Aha! Remember when former school trustee, now councillor, Linda Buchanan told City of North Vancouver council that "the school board [had] already spoken with (Education) Minister (George) Abbott" and that the province "had no problem with" the sale of 12 school properties that were "surplus to school district needs"?
Of course Abbott had no problem with it! The idea originated with his government.
Like good little boys and girls and abetted by councillors who approved the necessary zoning changes, cash-strapped school boards are left to field angry community push-back while the minister responsible just shrugs a helpless "what can I do?"
So in 2012, instead of calling the province on the deceitful ruse, our North Shore buffers - the North Vancouver Board of Education and City of North Vancouver council - went along to get along. The city needed the development cost charge revenues.
Similarly, the handsomely-paid executives of Crown corporation buffers have played into the balanced-budget shell game.

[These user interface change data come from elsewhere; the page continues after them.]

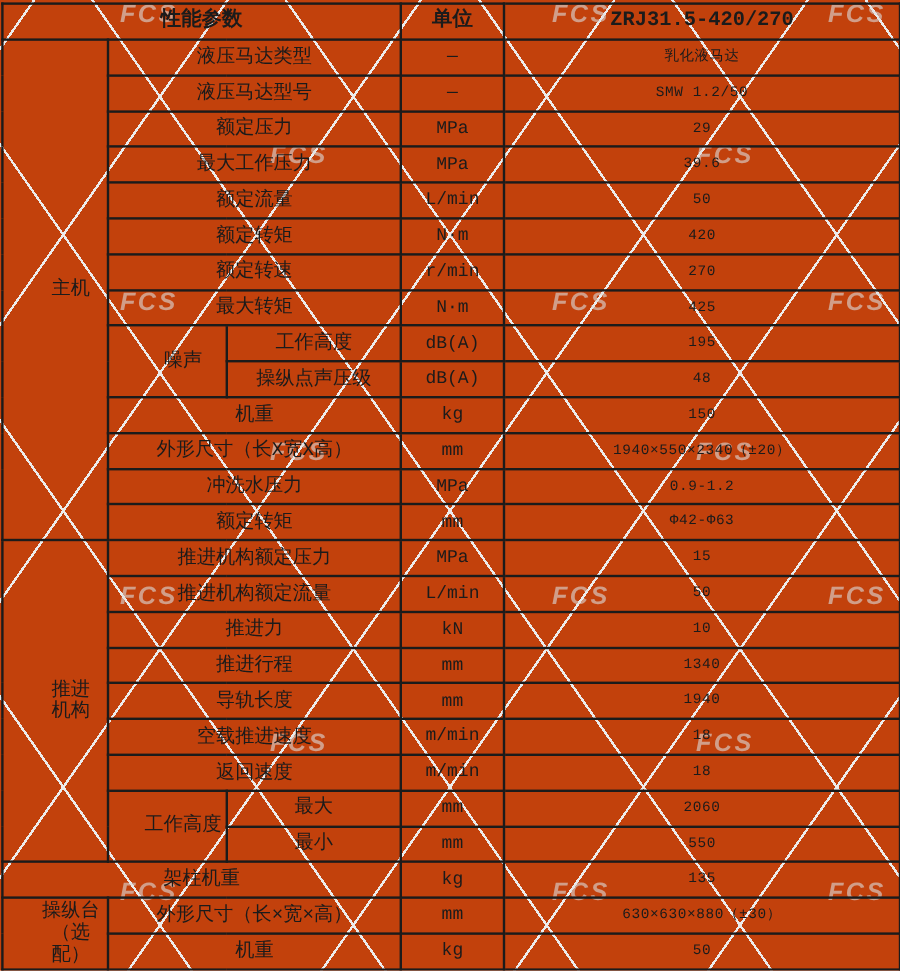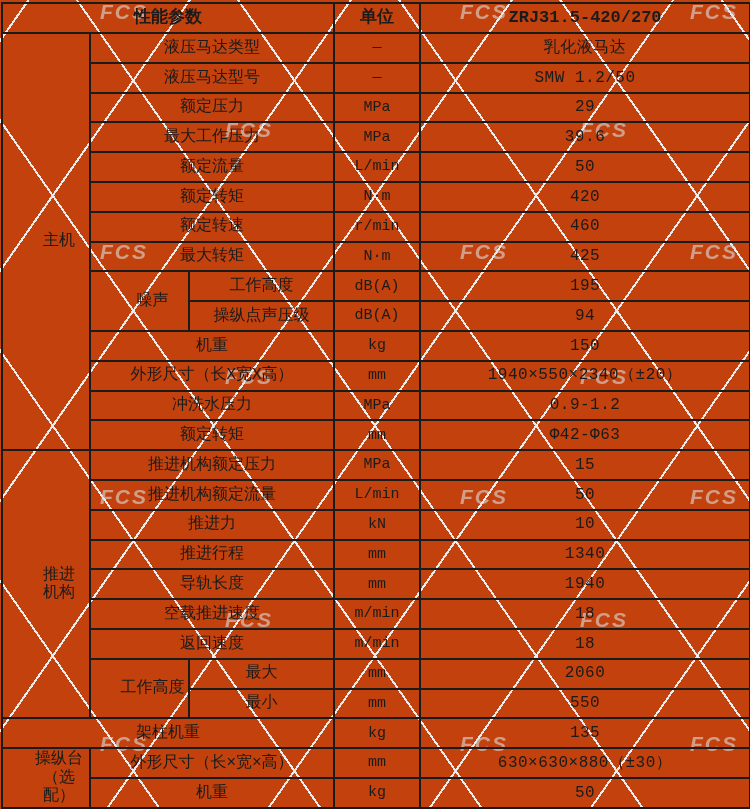--- a/index.html
+++ b/index.html
@@ -38,21 +38,21 @@
     background:transparent;
     font-family:"Liberation Mono","DejaVu Sans Mono","Liberation Sans",sans-serif;
     white-space:nowrap;
     overflow:hidden;
   }
   tr{height:29.8px;}
   tr.hdr{height:30px;}
   tr.hdr td{font-weight:700;font-size:17px;}
   td.group{white-space:pre-line;padding-left:28px;}
   td.unit{font-size:15px;}
-  td.value{font-size:16px;letter-spacing:.5px;}
+  td.value{font-size:12px;letter-spacing:.5px;}
 </style>
 </head>
 <body>
 
 <div class="page">
   <div class="watermark-layer">
       <span class="wm-text" style="left: 100px; top: 0px;">FCS</span>
       <span class="wm-text" style="left: 460px; top: 0px;">FCS</span>
       <span class="wm-text" style="left: 690px; top: 0px;">FCS</span>
       <span class="wm-text" style="left: 225px; top: 118px;">FCS</span>
@@ -115,37 +115,37 @@
         <td class="value">50</td>
       </tr>
       <tr>
         <td colspan="2">额定转矩</td>
         <td class="unit">N·m</td>
         <td class="value">420</td>
       </tr>
       <tr>
         <td colspan="2">额定转速</td>
         <td class="unit">r/min</td>
-        <td class="value">460</td>
+        <td class="value">270</td>
       </tr>
       <tr>
         <td colspan="2">最大转矩</td>
         <td class="unit">N·m</td>
         <td class="value">425</td>
       </tr>
       <tr>
         <td rowspan="2" class="group">噪声</td>
         <td>工作高度</td>
         <td class="unit">dB(A)</td>
         <td class="value">195</td>
       </tr>
       <tr>
         <td>操纵点声压级</td>
         <td class="unit">dB(A)</td>
-        <td class="value">94</td>
+        <td class="value">48</td>
       </tr>
       <tr>
         <td colspan="2">机重</td>
         <td class="unit">kg</td>
         <td class="value">150</td>
       </tr>
       <tr>
         <td colspan="2">外形尺寸（长X宽X高）</td>
         <td class="unit">mm</td>
         <td class="value">1940×550×2340（±20）</td>

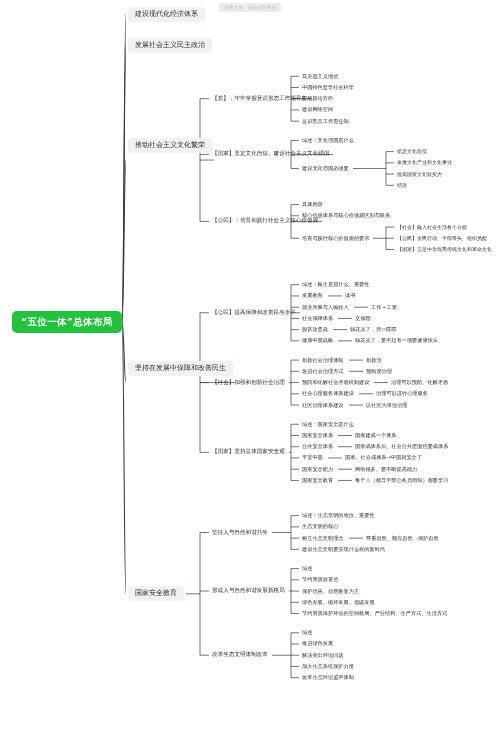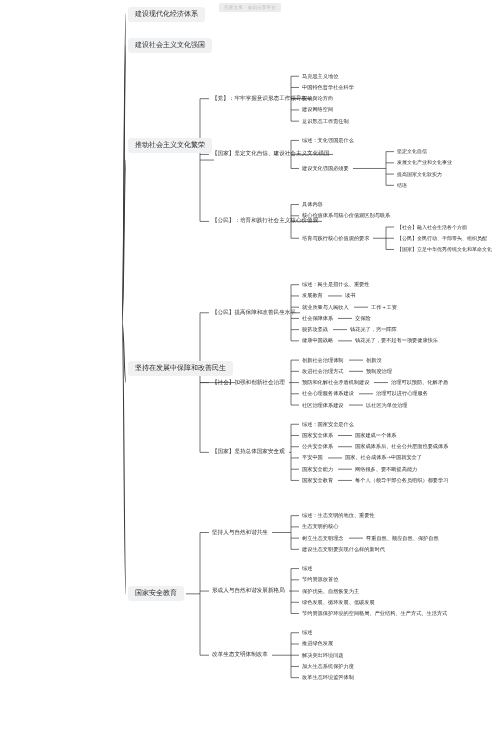--- a/index.html
+++ b/index.html
@@ -126,21 +126,21 @@
       <line x1="200" y1="655.2080000000002" x2="209" y2="655.2080000000002" stroke="#3a3a3a" stroke-width="0.7"></line>
       <line x1="186" y1="593.8560000000003" x2="200" y2="593.8560000000003" stroke="#3a3a3a" stroke-width="0.7"></line>
       <path d="M122,322 C124,322 124,14 126,14" fill="none" stroke="#3a3a3a" stroke-width="1.1"></path>
       <path d="M122,322 C124,322 124,45 126,45" fill="none" stroke="#3a3a3a" stroke-width="1.1"></path>
       <path d="M122,322 C124,322 124,160.048 126,160.048" fill="none" stroke="#3a3a3a" stroke-width="1.1"></path>
       <path d="M122,322 C124,322 124,382.56800000000027 126,382.56800000000027" fill="none" stroke="#3a3a3a" stroke-width="1.1"></path>
       <path d="M122,322 C124,322 124,593.8560000000003 126,593.8560000000003" fill="none" stroke="#3a3a3a" stroke-width="1.1"></path>
     </svg>
   <div class="wm">百度文库 · 知识分享平台</div>
 <div class="node lvl1" style="left: 128px; top: 6.5px;">建设现代化经济体系</div>
-    <div class="node lvl1" style="left: 128px; top: 37.5px;">建设社会主义文化强国</div>
+    <div class="node lvl1" style="left: 128px; top: 37.5px;">发展社会主义民主政治</div>
     <div class="node lvl1" style="left: 128px; top: 138px;">推动社会主义文化繁荣</div>
     <div class="node lvl2" style="left: 210px; top: 94.696px;">【党】：牢牢掌握意识形态工作领导权</div>
     <div class="node lvl3" style="left: 300px; top: 72.732px;">马克思主义地位</div>
     <div class="node lvl3" style="left: 300px; top: 83.964px;">中国特色哲学社会科学</div>
     <div class="node lvl3" style="left: 300px; top: 95.196px;">正确舆论方向</div>
     <div class="node lvl3" style="left: 300px; top: 106.428px;">建设网络空间</div>
     <div class="node lvl3" style="left: 300px; top: 117.66px;">意识形态工作责任制</div>
     <div class="node lvl2" style="left: 210px; top: 150.432px;">【国家】坚定文化自信、建设社会主义文化强国</div>
     <div class="node lvl3" style="left: 300px; top: 136.892px;">综述：文化强国是什么</div>
     <div class="node lvl3" style="left: 300px; top: 164.972px;">建设文化强国必须要</div>
@@ -203,13 +203,14 @@
     <div class="node lvl3" style="left: 300px; top: 576.316px;">节约资源放首位</div>
     <div class="node lvl3" style="left: 300px; top: 587.548px;">保护优先、自然恢复为主</div>
     <div class="node lvl3" style="left: 300px; top: 598.78px;">绿色发展、循环发展、低碳发展</div>
     <div class="node lvl3" style="left: 300px; top: 610.012px;">节约资源保护环境的空间格局、产业结构、生产方式、生活方式</div>
     <div class="node lvl2" style="left: 210px; top: 651.208px;">改革生态文明体制改革</div>
     <div class="node lvl3" style="left: 300px; top: 629.244px;">综述</div>
     <div class="node lvl3" style="left: 300px; top: 640.476px;">推进绿色发展</div>
     <div class="node lvl3" style="left: 300px; top: 651.708px;">解决突出环境问题</div>
     <div class="node lvl3" style="left: 300px; top: 662.94px;">加大生态系统保护力度</div>
     <div class="node lvl3" style="left: 300px; top: 674.172px;">改革生态环境监管体制</div>
+    <div class="node root" style="left: 12px; top: 311px;">“五位一体”总体布局</div>
   </div>
 
 </body></html>

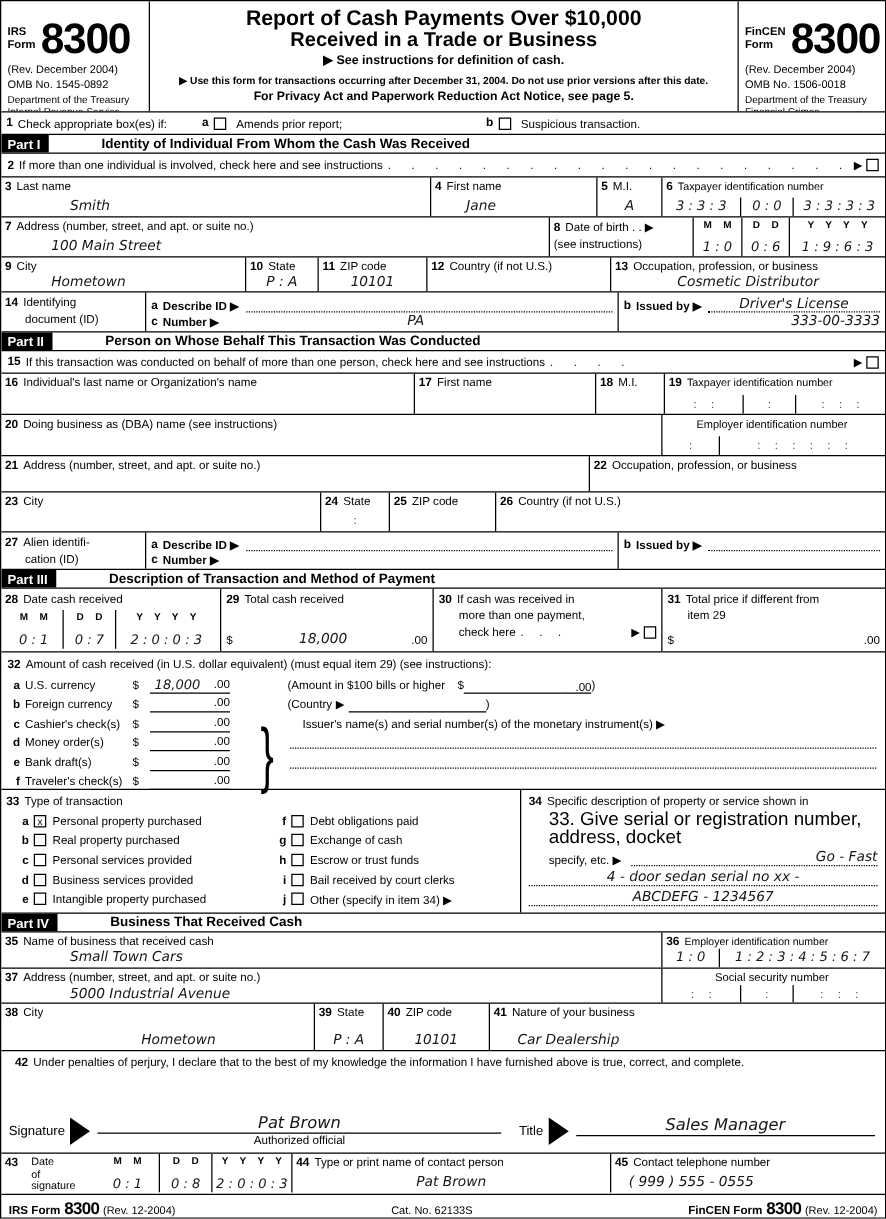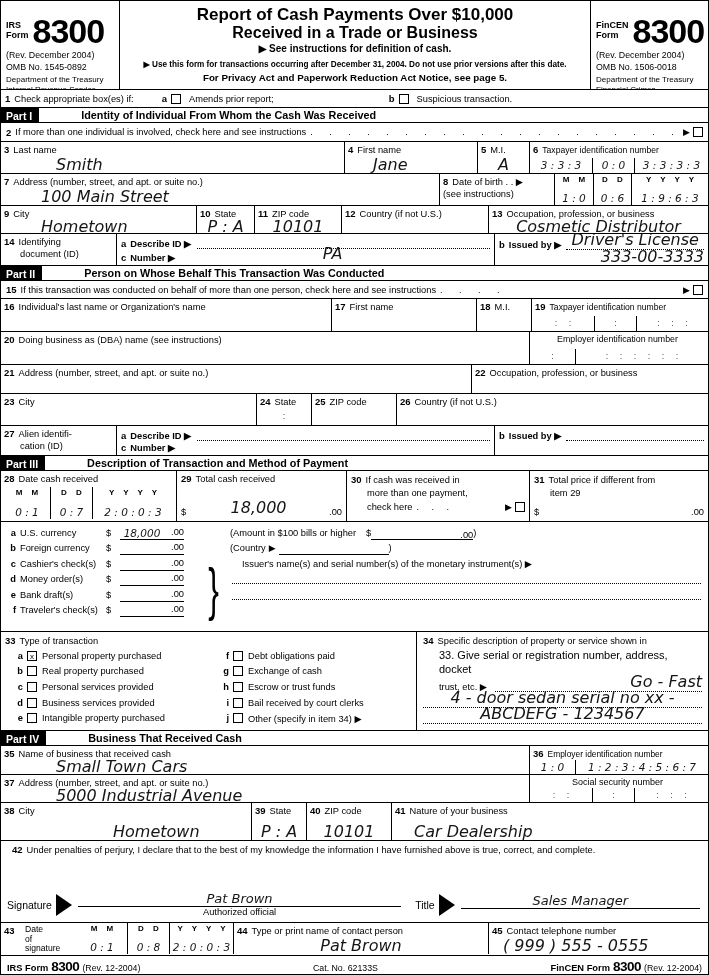--- a/index.html
+++ b/index.html
@@ -5,21 +5,21 @@
   *{box-sizing:border-box;margin:0;padding:0}
   html,body{background:#fff}
   body{width:709px;font-family:"Liberation Sans",sans-serif;color:#000;-webkit-font-smoothing:antialiased}
   .page{width:709px;height:975px;border:1.5px solid #000;background:#fff;overflow:hidden;display:flex;flex-direction:column}
   .r{display:flex;border-top:1px solid #000;position:relative}
   .c{position:relative;display:flex;flex-direction:column;overflow:hidden}
   .bl{border-left:1px solid #000}
   .lr{line-height:11px;padding:2px 3px 0 3px;font-size:9.3px;white-space:nowrap}
   .num{font-weight:bold;font-size:9.5px;margin-right:4px}
   .lbl{font-size:9.3px}
-  .hw{font-family:"DejaVu Sans",sans-serif;font-style:italic;font-size:16px;color:#151515}
+  .hw{font-family:"DejaVu Sans",sans-serif;font-style:italic;font-size:11px;color:#151515}
   .val{margin-top:auto;padding:0 0 2px 0;line-height:13px}
   .cb{display:inline-block;width:10px;height:10px;border:1px solid #000;vertical-align:-1px;text-align:center;font-size:8px;line-height:9px;background:#fff}
   .lead{flex:1;overflow:hidden;white-space:nowrap;font-size:9px;letter-spacing:7px;color:#000;margin:0 4px}
   .arrow{font-size:9px;margin:0 3px}
   
   .hdr{display:flex;height:88px;border-top:none}
   .hcol{padding:15px 5px;display:flex;flex-direction:column}
   .bigf{display:flex;align-items:flex-start;gap:4px}
   .bigf .aw{font-weight:bold;font-size:9px;line-height:10px;padding-top:4px}
   .bignum{font-weight:bold;font-size:34px;line-height:30px;letter-spacing:-1px}
@@ -384,20 +384,21 @@
       <div style="font-size:9.3px;line-height:13px;padding-left:16px">item 29</div>
       <div style="display:flex;margin-top:auto;align-items:flex-end;padding-bottom:2px">
         <span class="dol">$</span>
         <span class="hw" style="flex:1;text-align:center"></span>
         <span class="cents">.00</span>
       </div>
     </div>
   </div>
 
   <div class="r" style="height:110px;flex-direction:column;padding:2px 5px">
+    <div style="font-size:9.3px;line-height:14px"><b class="num">32</b><span class="lbl">Amount of cash received (in U.S. dollar equivalent) (must equal item 29) (see instructions):</span></div>
     <div style="display:flex;flex:1;position:relative">
       <div style="width:200px">
         <div class="itm">
           <span class="ltr">a</span>
           <span class="l32">U.S. currency</span>
           <span class="dol">$</span>
           <span class="amtbox">
               <span class="amt hw">18,000</span>
               <span class="cents">.00</span>
             </span>
@@ -529,23 +530,23 @@
           <div class="ck">
               <span class="ltr">j</span>
               <span class="cb"></span>
               <span class="lbl">Other (specify in item 34) ▶</span>
             </div>
         </div>
       </div>
     </div>
     <div class="c bl" style="flex:1;padding:2px 6px">
       <div style="font-size:9.3px;line-height:14px"><b class="num">34</b><span class="lbl">Specific description of property or service shown in</span></div>
-      <div style="font-size:11px;line-height:14px;padding-left:16px">33. Give serial or registration number, address, docket</div>
+      <div style="font-size:15px;line-height:14px;padding-left:16px">33. Give serial or registration number, address, docket</div>
       <div style="display:flex;align-items:flex-end;height:16px;padding-left:16px">
-        <span class="lbl">trust, etc. ▶</span>
+        <span class="lbl">specify, etc. ▶</span>
         <span class="dln hw" style="flex:1;margin-left:8px;text-align:right">Go - Fast</span>
       </div>
       <div style="display:flex;align-items:flex-end;height:16px">
         <span class="dln hw" style="flex:1;text-align:center">4 - door sedan serial no xx -</span>
       </div>
       <div style="display:flex;align-items:flex-end;height:16px">
         <span class="dln hw" style="flex:1;text-align:center">ABCDEFG - 1234567</span>
       </div>
     </div>
   </div>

Scarcely respectable in its own top-heavy management, ICBC improved the provincial bottom line with hundreds of millions in auto-premium dollars.
Driven by the B.C. Liberals' determination to pad the interests of IPP supporters, BC Hydro is not only being bled dry, the accounting methods forced on it by the province are close to finishing the job.
Meanwhile, going along with Ottawa and Victoria through their Metro buffer regarding a new sewage treatment plant could lead to a bill of another $500 million on the doorsteps of North Shore taxpayers.
Our hope for a change for the better lies in the advice given us by Heywood and Nixon, "It's time to make some noise."
Candidates should swear an oath to the specifics of that change - and resign immediately if or when they betray it.